((
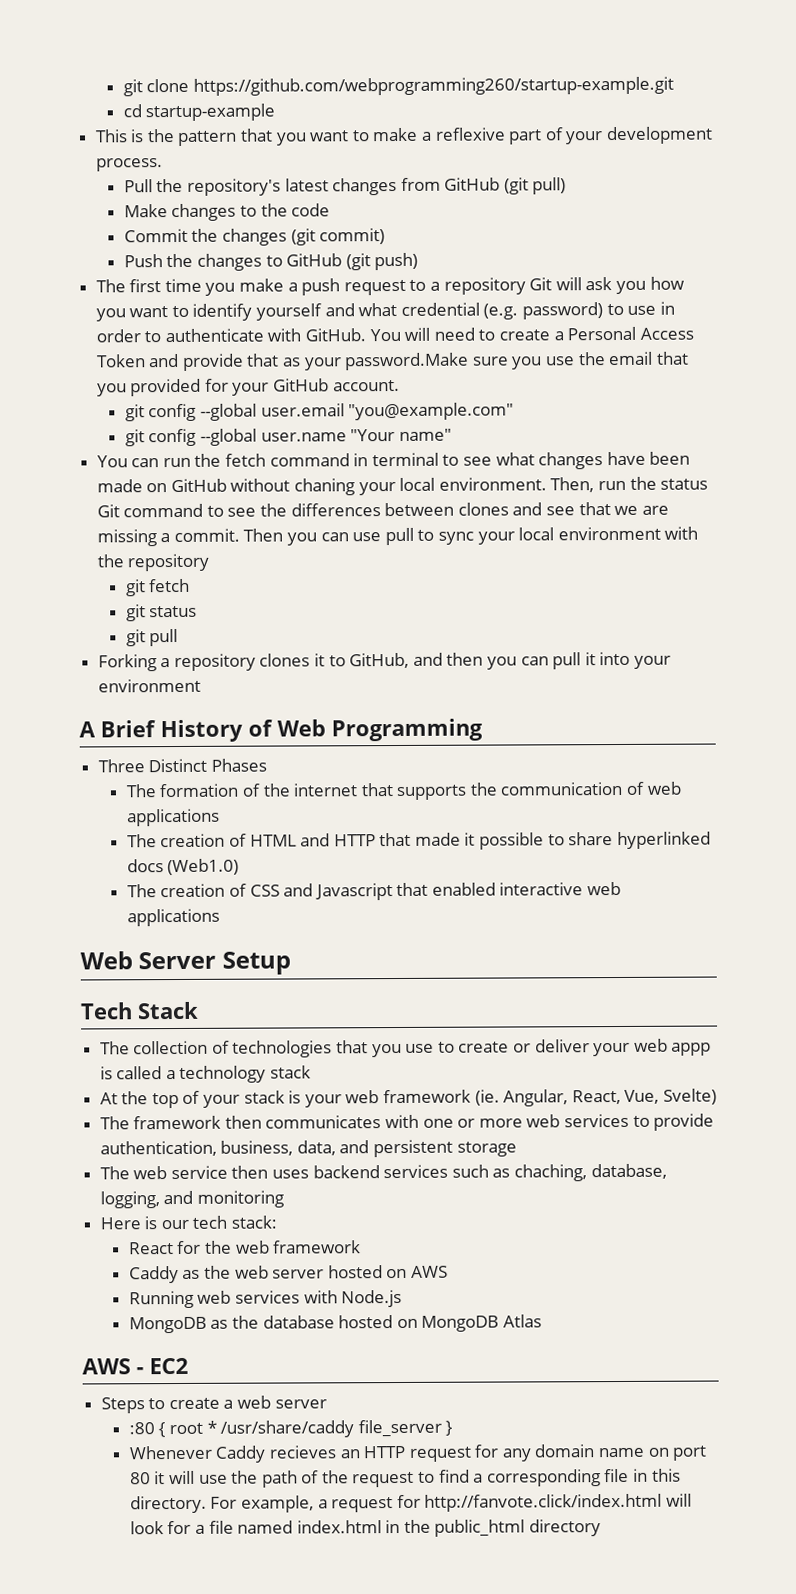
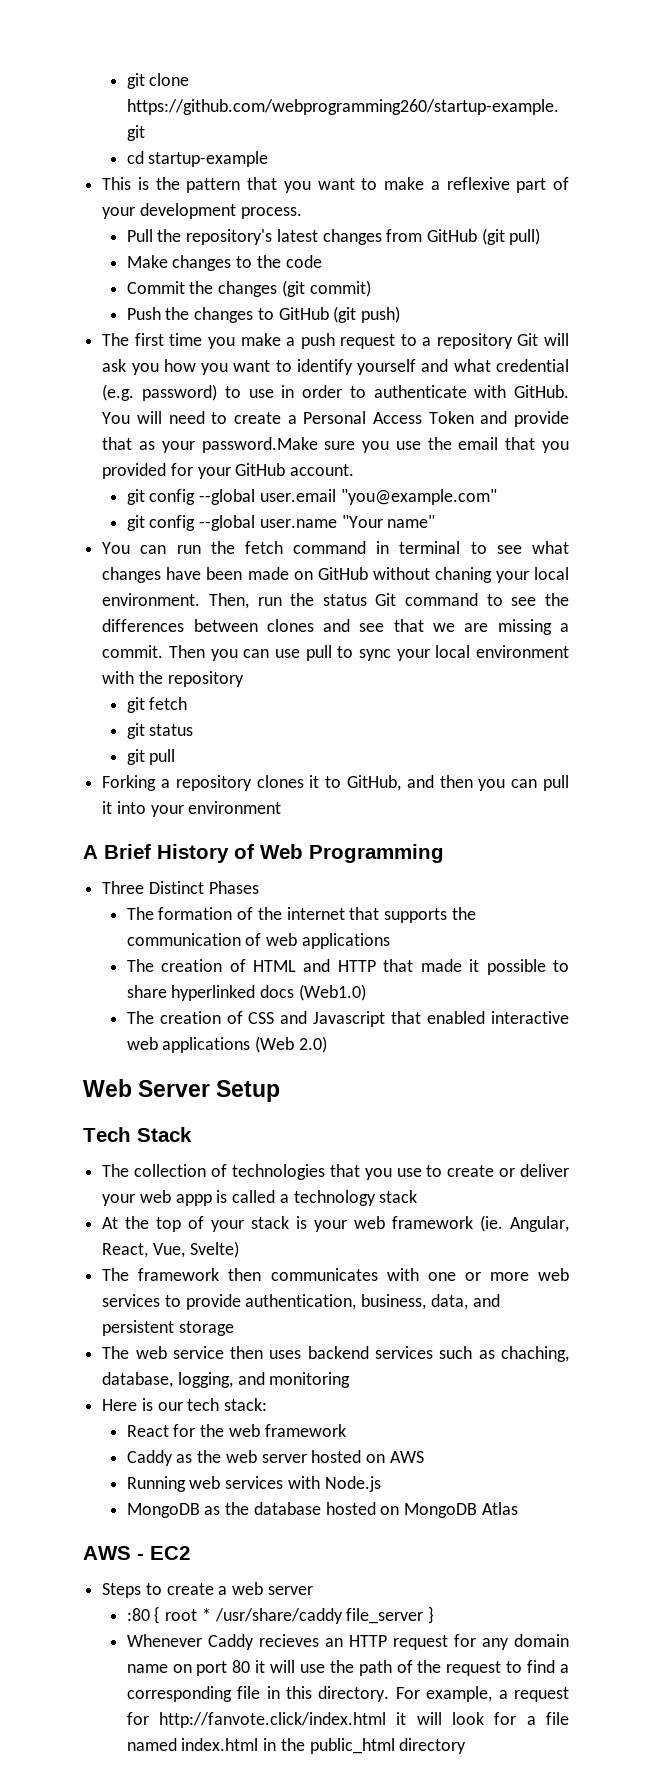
- The creation of CSS and Javascript that enabled interactive web applications
+ The creation of CSS and Javascript that enabled interactive web applications (Web 2.0)
- For example, a request for http://fanvote.click/index.html will look for a file named index.html in the public_html directory
+ For example, a request for http://fanvote.click/index.html it will look for a file named index.html in the public_html directory

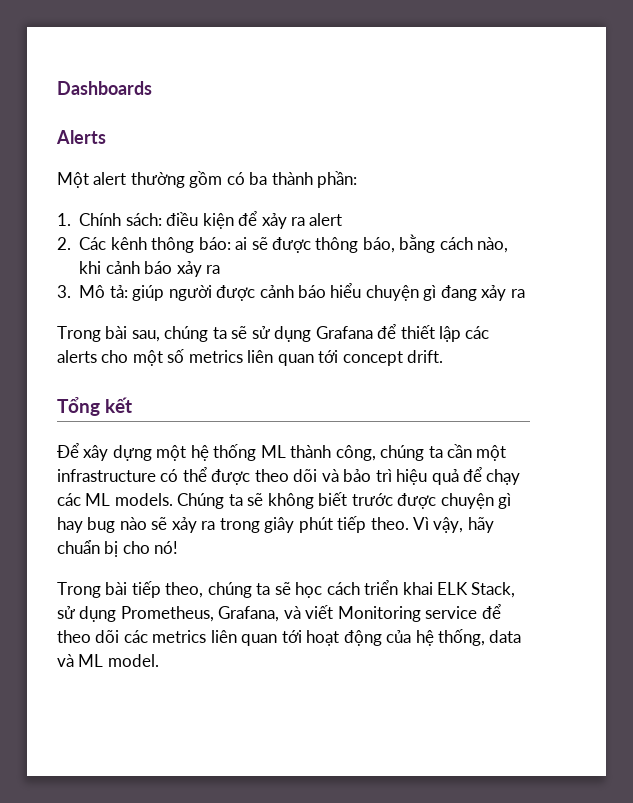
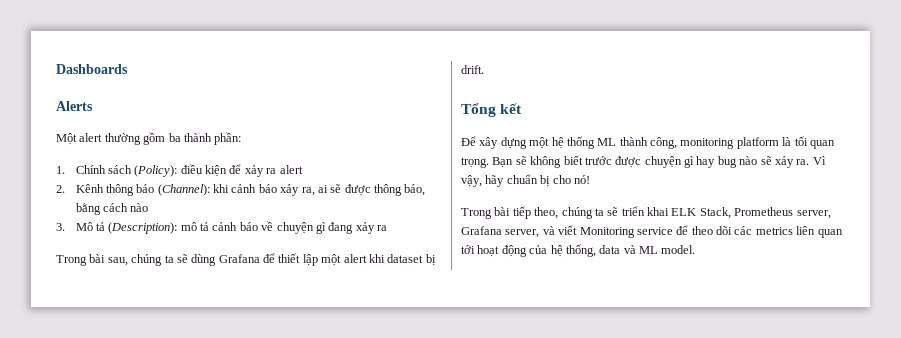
- Một alert thường gồm có ba thành phần:
+ Một alert thường gồm ba thành phần:
- 1. Chính sách: điều kiện để xảy ra alert
+ 1. Chính sách (Policy): điều kiện để xảy ra alert
- 2. Các kênh thông báo: ai sẽ được thông báo, bằng cách nào, khi cảnh báo xảy ra
- 3. Mô tả: giúp người được cảnh báo hiểu chuyện gì đang xảy ra
+ 2. Kênh thông báo (Channel): khi cảnh báo xảy ra, ai sẽ được thông báo, bằng cách nào
+ 3. Mô tả (Description): mô tả cảnh báo về chuyện gì đang xảy ra
- Trong bài sau, chúng ta sẽ sử dụng Grafana để thiết lập các alerts cho một số metrics liên quan tới concept drift.
+ Trong bài sau, chúng ta sẽ dùng Grafana để thiết lập một alert khi dataset bị drift.
- Để xây dựng một hệ thống ML thành công, chúng ta cần một infrastructure có thể được theo dõi và bảo trì hiệu quả để chạy các ML models. Chúng ta sẽ không biết trước được chuyện gì hay bug nào sẽ xảy ra trong giây phút tiếp theo.
+ Để xây dựng một hệ thống ML thành công, monitoring platform là tối quan trọng. Bạn sẽ không biết trước được chuyện gì hay bug nào sẽ xảy ra.
- Trong bài tiếp theo, chúng ta sẽ học cách triển khai ELK Stack, sử dụng Prometheus, Grafana, và viết Monitoring service để theo dõi các metrics liên quan tới hoạt động của hệ thống, data và ML model.
+ Trong bài tiếp theo, chúng ta sẽ triển khai ELK Stack, Prometheus server, Grafana server, và viết Monitoring service để theo dõi các metrics liên quan tới hoạt động của hệ thống, data và ML model.

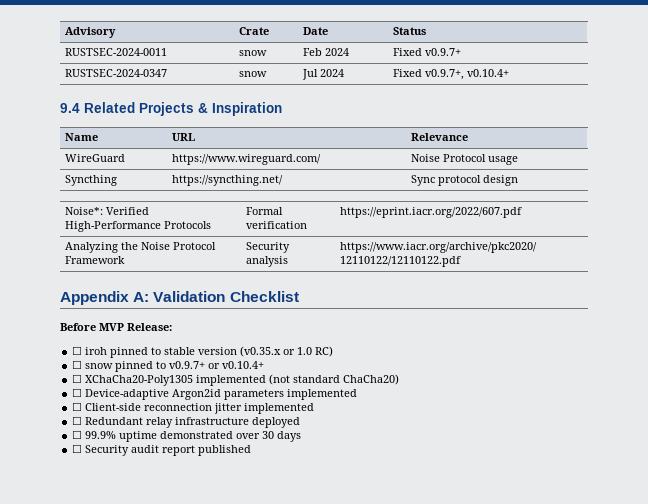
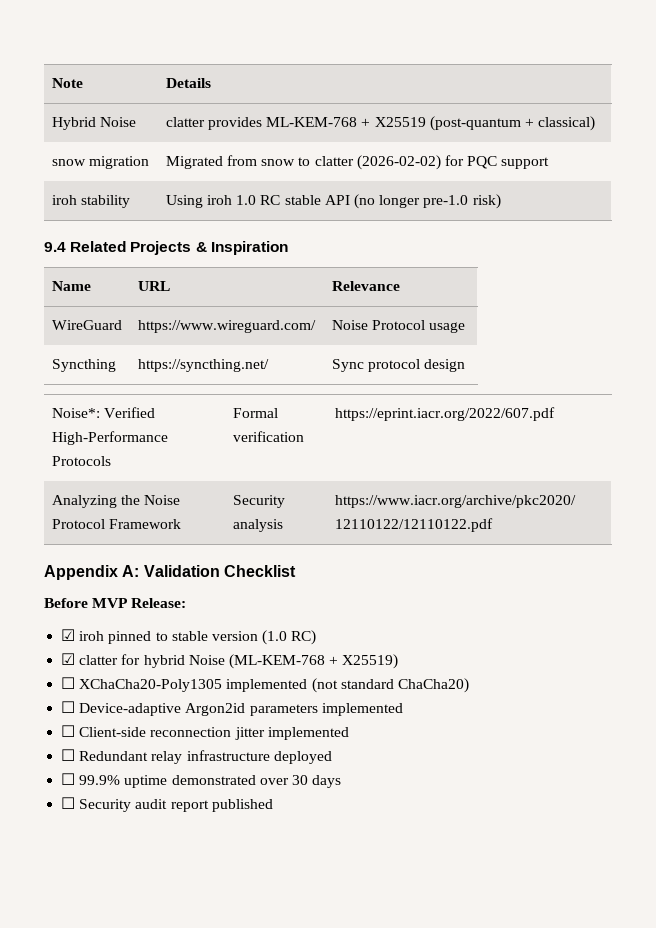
- Advisory | Crate | Date | Status
- RUSTSEC-2024-0011 | snow | Feb 2024 | Fixed v0.9.7+
- RUSTSEC-2024-0347 | snow | Jul 2024 | Fixed v0.9.7+, v0.10.4+
+ Note | Details
+ Hybrid Noise | clatter provides ML-KEM-768 + X25519 (post-quantum + classical)
+ snow migration | Migrated from snow to clatter (2026-02-02) for PQC support
+ iroh stability | Using iroh 1.0 RC stable API (no longer pre-1.0 risk)
- ☐ iroh pinned to stable version (v0.35.x or 1.0 RC)
- ☐ snow pinned to v0.9.7+ or v0.10.4+
+ ☑ iroh pinned to stable version (1.0 RC)
+ ☑ clatter for hybrid Noise (ML-KEM-768 + X25519)

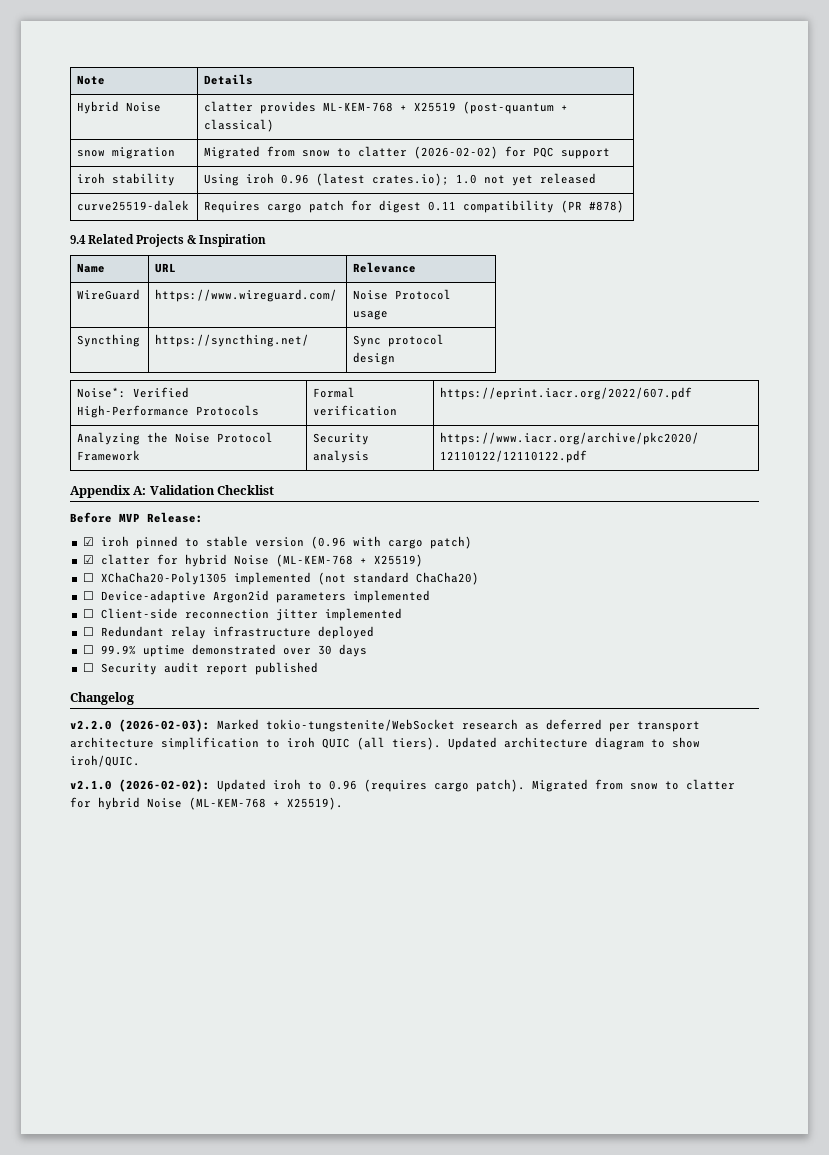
- iroh stability | Using iroh 1.0 RC stable API (no longer pre-1.0 risk)
+ iroh stability | Using iroh 0.96 (latest crates.io); 1.0 not yet released
+ curve25519-dalek | Requires cargo patch for digest 0.11 compatibility (PR #878)
- ☑ iroh pinned to stable version (1.0 RC)
+ ☑ iroh pinned to stable version (0.96 with cargo patch)
+ Changelog
+ v2.2.0 (2026-02-03): Marked tokio-tungstenite/WebSocket research as deferred per transport architecture simplification to iroh QUIC (all tiers). Updated architecture diagram to show iroh/QUIC.
+ v2.1.0 (2026-02-02): Updated iroh to 0.96 (requires cargo patch). Migrated from snow to clatter for hybrid Noise (ML-KEM-768 + X25519).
))
• Description of the task
Give the lines exactly, from the first line of the entries to the line with "- For example, a", both ends included. Skip the pictures.

• Task result
- The creation of CSS and Javascript that enabled interactive web applications
+ The creation of CSS and Javascript that enabled interactive web applications (Web 2.0)
- For example, a request for http://fanvote.click/index.html will look for a file named index.html in the public_html directory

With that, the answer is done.